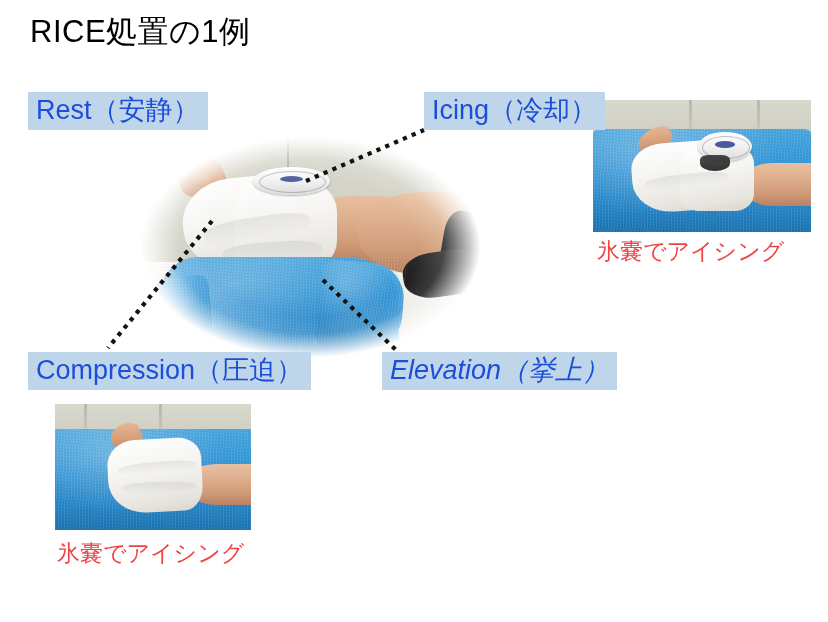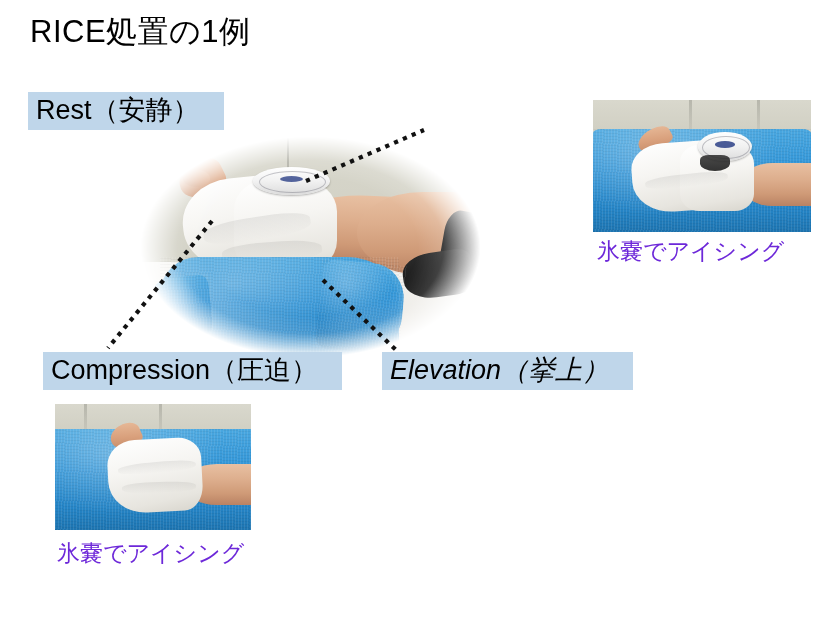--- a/index.html
+++ b/index.html
@@ -23,11 +23,11 @@
   .label{
     position:absolute;
     background:#bfd6ea;
-    color:#000000;
+    color:#1d4ed8;
     font-size:27px;
     line-height:34px;
     white-space:nowrap;
-    padding:1px 24px 3px 8px;
+    padding:1px 8px 3px 8px;
     letter-spacing:0px;
   }
   #lbl-rest{left:28px;top:92px;}

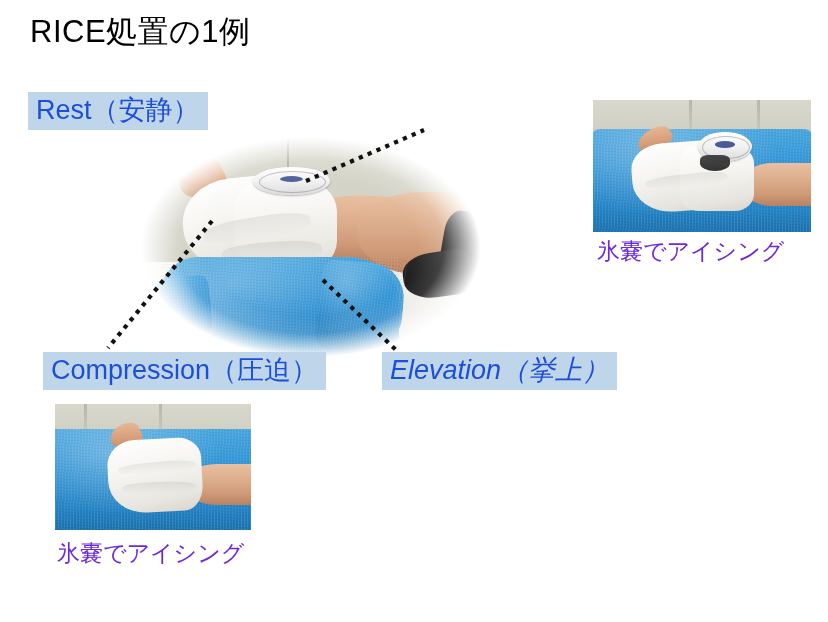--- a/index.html
+++ b/index.html
@@ -233,6 +233,7 @@
   </svg>
 
   <div class="label" id="lbl-rest">Rest（安静）</div>
+  <div class="label" id="lbl-icing">Icing（冷却）</div>
   <div class="label" id="lbl-compression">Compression（圧迫）</div>
   <div class="label" id="lbl-elevation">Elevation（挙上）</div>
 

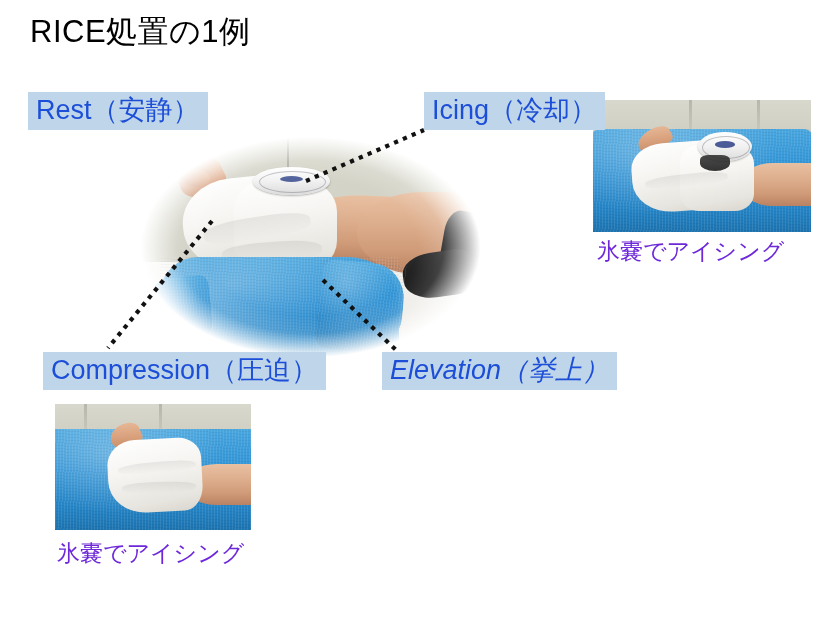--- a/index.html
+++ b/index.html
@@ -37,7 +37,7 @@
 
   
   .caption{
-    position:absolute;color:#6d28d9;font-size:23px;line-height:30px;white-space:nowrap;
+    position:absolute;color:#ef4444;font-size:23px;line-height:30px;white-space:nowrap;
   }
   #cap-icing{left:597px;top:236px;}
   #cap-compression{left:57px;top:538px;}

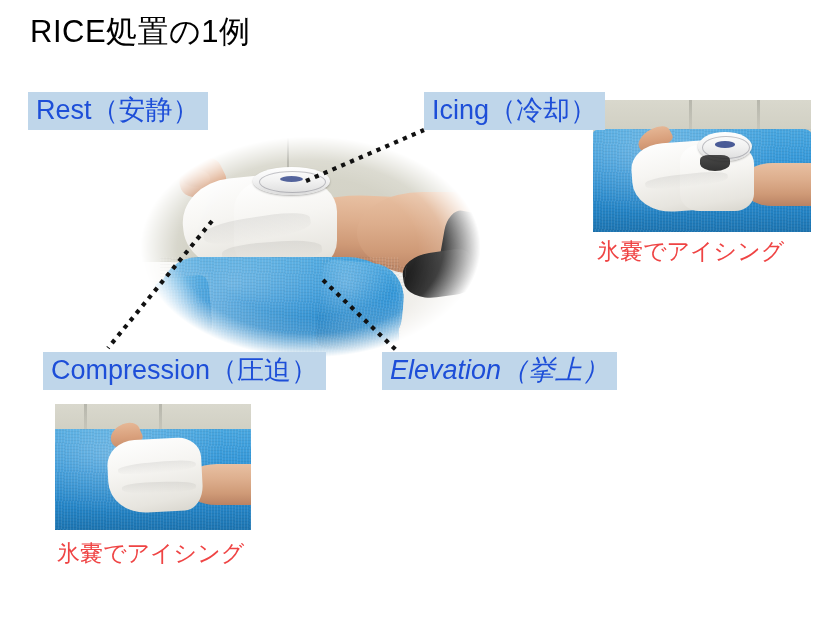--- a/index.html
+++ b/index.html
@@ -32,7 +32,7 @@
   }
   #lbl-rest{left:28px;top:92px;}
   #lbl-icing{left:424px;top:92px;}
-  #lbl-compression{left:28px;top:352px;margin-left:15px;}
+  #lbl-compression{left:28px;top:352px;}
   #lbl-elevation{left:382px;top:352px;font-style:italic;}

====

> **ASSIGNMENT**
The listing above must be given again exactly, minus its pictures.

> **OUTPUT OF THE EXERCISE**
--- a/index.html
+++ b/index.html
@@ -23,11 +23,11 @@
   .label{
     position:absolute;
     background:#bfd6ea;
-    color:#000000;
+    color:#1d4ed8;
     font-size:27px;
     line-height:34px;
     white-space:nowrap;
-    padding:1px 24px 3px 8px;
+    padding:1px 8px 3px 8px;
     letter-spacing:0px;
   }
   #lbl-rest{left:28px;top:92px;}

--- a/index.html
+++ b/index.html
@@ -233,6 +233,7 @@
   </svg>
 
   <div class="label" id="lbl-rest">Rest（安静）</div>
+  <div class="label" id="lbl-icing">Icing（冷却）</div>
   <div class="label" id="lbl-compression">Compression（圧迫）</div>
   <div class="label" id="lbl-elevation">Elevation（挙上）</div>
 

--- a/index.html
+++ b/index.html
@@ -37,7 +37,7 @@
 
   
   .caption{
-    position:absolute;color:#6d28d9;font-size:23px;line-height:30px;white-space:nowrap;
+    position:absolute;color:#ef4444;font-size:23px;line-height:30px;white-space:nowrap;
   }
   #cap-icing{left:597px;top:236px;}
   #cap-compression{left:57px;top:538px;}

--- a/index.html
+++ b/index.html
@@ -32,7 +32,7 @@
   }
   #lbl-rest{left:28px;top:92px;}
   #lbl-icing{left:424px;top:92px;}
-  #lbl-compression{left:28px;top:352px;margin-left:15px;}
+  #lbl-compression{left:28px;top:352px;}
   #lbl-elevation{left:382px;top:352px;font-style:italic;}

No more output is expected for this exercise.